Aerosol vertical profiles strongly affect their radiative forcing uncertainties: Study by using ground-based lidar and other measurements

Abstract

The present study, we illustrate for the first time that direct aerosol radiative forcing has large uncertainty due to diversity in simulated vertical profile of aerosol over Manora Peak, Nainital (considered to be free troposheric site). In order to have a comprehensive picture, we choose March and October months as representative months of high and low aerosol mass loading over the site, respectively. Monthly averaged aerosol optical depths (AODs) at 0.5μm are ∼0.30 (±0.02) and 0.13 (±0.01), respectively, during the above months. The derived aerosol extinction profile showed an elevated aerosol layer with maximum extinction of ∼0.10 ± 0.01 km−1 (0.08 ± 0.02 km−1) at ∼1.12 km (0.75 km) during March (October) month.

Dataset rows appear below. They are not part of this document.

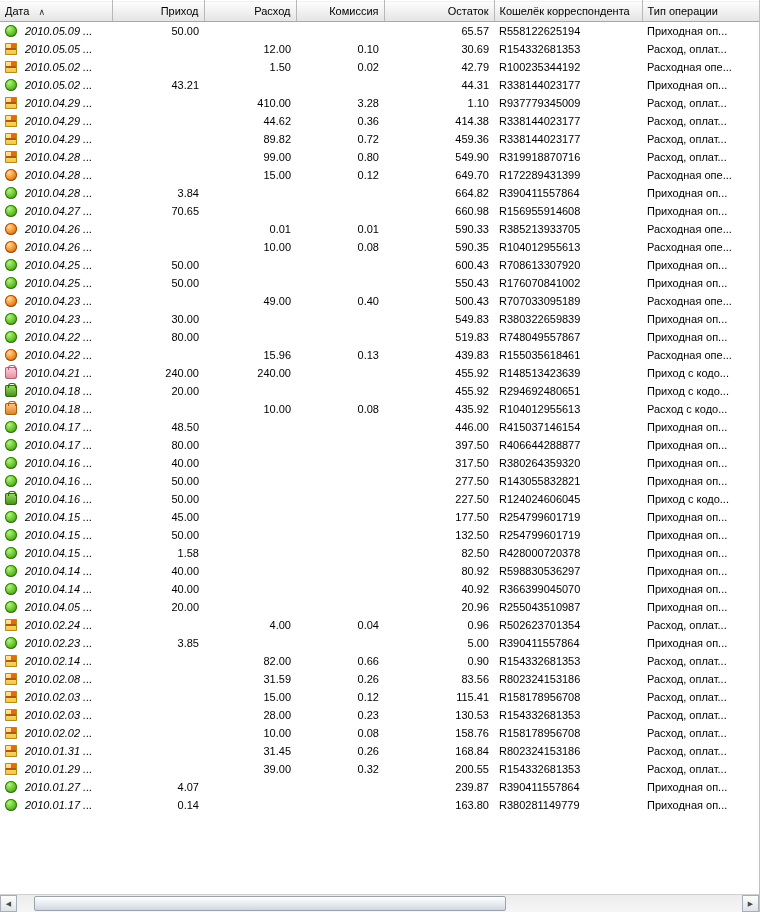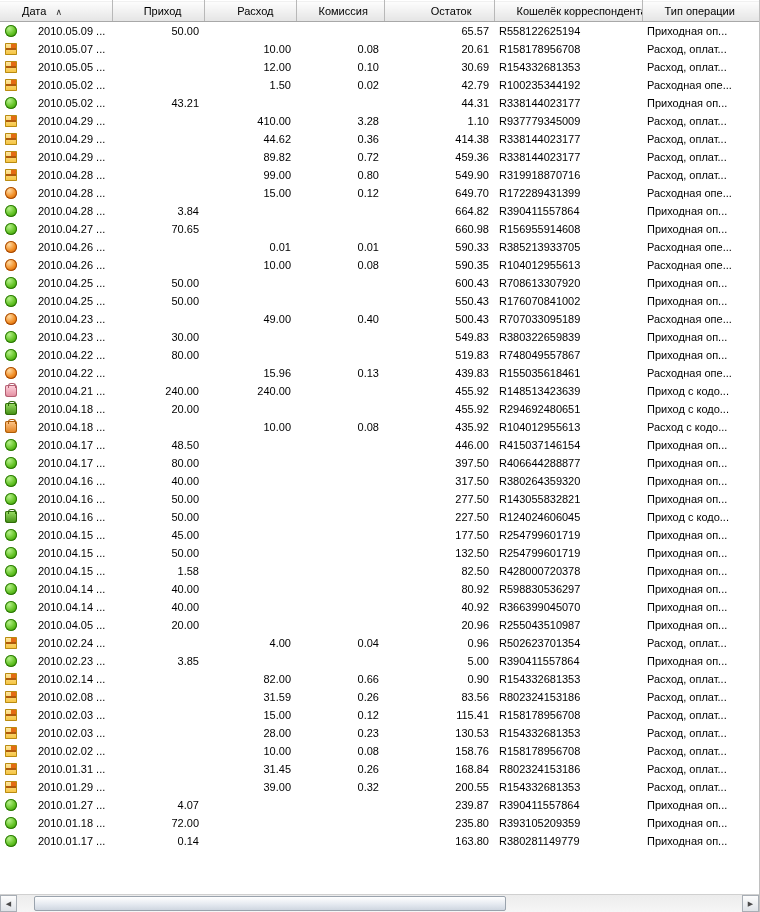--- a/index.html
+++ b/index.html
@@ -30,42 +30,43 @@
     table-layout: fixed;
   }
   thead th {
     background: linear-gradient(to bottom, #fdfdfd 0%, #f1f1f1 50%, #e4e4e4 100%);
     border-right: 1px solid #b8b8b8;
     border-bottom: 1px solid #a8a8a8;
     border-top: 1px solid #ffffff;
     height: 20px;
     font-weight: normal;
     font-size: 11px;
-    padding: 0 22px;
+    padding: 0 5px;
     white-space: nowrap;
     overflow: hidden;
     color: #000;
     margin-left: 36px;
   }
   th.num, td.num { text-align: right; }
   th.lft, td.lft { text-align: left; }
   tbody td {
     height: 18px;
     padding: 0 5px;
     white-space: nowrap;
     overflow: hidden;
     font-size: 11px;
     vertical-align: middle;
     border: none;
   }
   tbody tr { background: #ffffff; }
   .date-cell {
     display: flex;
     align-items: flex-end;
-    gap: 21px;
+    gap: 8px;
+    font-style: italic;
   }
   .ico {
     width: 12px;
     height: 12px;
     flex: 0 0 12px;
     display: inline-block;
     position: relative;
     border-radius: 2px;
   }
   
@@ -232,34 +233,20 @@
             <td class="num"></td>
             <td class="num"></td>
             <td class="num">65.57</td>
             <td class="lft">R558122625194</td>
             <td class="lft">Приходная оп...</td>
           </tr>
           <tr>
             <td class="lft">
               <div class="date-cell">
                 <span class="ico card"></span>
-                <span>2010.05.07 ...</span>
-              </div>
-            </td>
-            <td class="num"></td>
-            <td class="num">10.00</td>
-            <td class="num">0.08</td>
-            <td class="num">20.61</td>
-            <td class="lft">R158178956708</td>
-            <td class="lft">Расход, оплат...</td>
-          </tr>
-          <tr>
-            <td class="lft">
-              <div class="date-cell">
-                <span class="ico card"></span>
                 <span>2010.05.05 ...</span>
               </div>
             </td>
             <td class="num"></td>
             <td class="num">12.00</td>
             <td class="num">0.10</td>
             <td class="num">30.69</td>
             <td class="lft">R154332681353</td>
             <td class="lft">Расход, оплат...</td>
           </tr>
@@ -828,34 +815,20 @@
               <div class="date-cell">
                 <span class="ico green"></span>
                 <span>2010.01.27 ...</span>
               </div>
             </td>
             <td class="num">4.07</td>
             <td class="num"></td>
             <td class="num"></td>
             <td class="num">239.87</td>
             <td class="lft">R390411557864</td>
-            <td class="lft">Приходная оп...</td>
-          </tr>
-          <tr>
-            <td class="lft">
-              <div class="date-cell">
-                <span class="ico green"></span>
-                <span>2010.01.18 ...</span>
-              </div>
-            </td>
-            <td class="num">72.00</td>
-            <td class="num"></td>
-            <td class="num"></td>
-            <td class="num">235.80</td>
-            <td class="lft">R393105209359</td>
             <td class="lft">Приходная оп...</td>
           </tr>
           <tr>
             <td class="lft">
               <div class="date-cell">
                 <span class="ico green"></span>
                 <span>2010.01.17 ...</span>
               </div>
             </td>
             <td class="num">0.14</td>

The elevated aerosol layer contributed 44% and 68% to the total AOD during March and October months, respectively. The observed AODs at different wavelengths and black carbon (BC) measurements were used to estimate the other aerosol optical parameters, which are crucial in aerosol radiative forcing. The derived aerosol extinction profile has been used in radiative transfer (RT) model in addition to the standard aerosol extinction profile of RT model along with the aerosol optical properties. Our results indicate that there is an increment in surface radiative forcing, which is ∼10% (25%) due to the insertion of derived aerosol extinction profile for the same columnar properties of aerosols during March (October). Moreover, we found that higher the aerosol layer contribution to the total AOD, the more the uncertainty in aerosol radiative forcing. Apart from this, significant differences were also found in atmospheric forcing at each altitude due to variation in vertical profile of aerosol extinction, which leads the modification of the thermal structure of the atmosphere. Hence, our study has emphasized the importance of proper selection of aerosol vertical profile to obtain more realistic values of radiative forcing. © 2013 Taylor & Francis.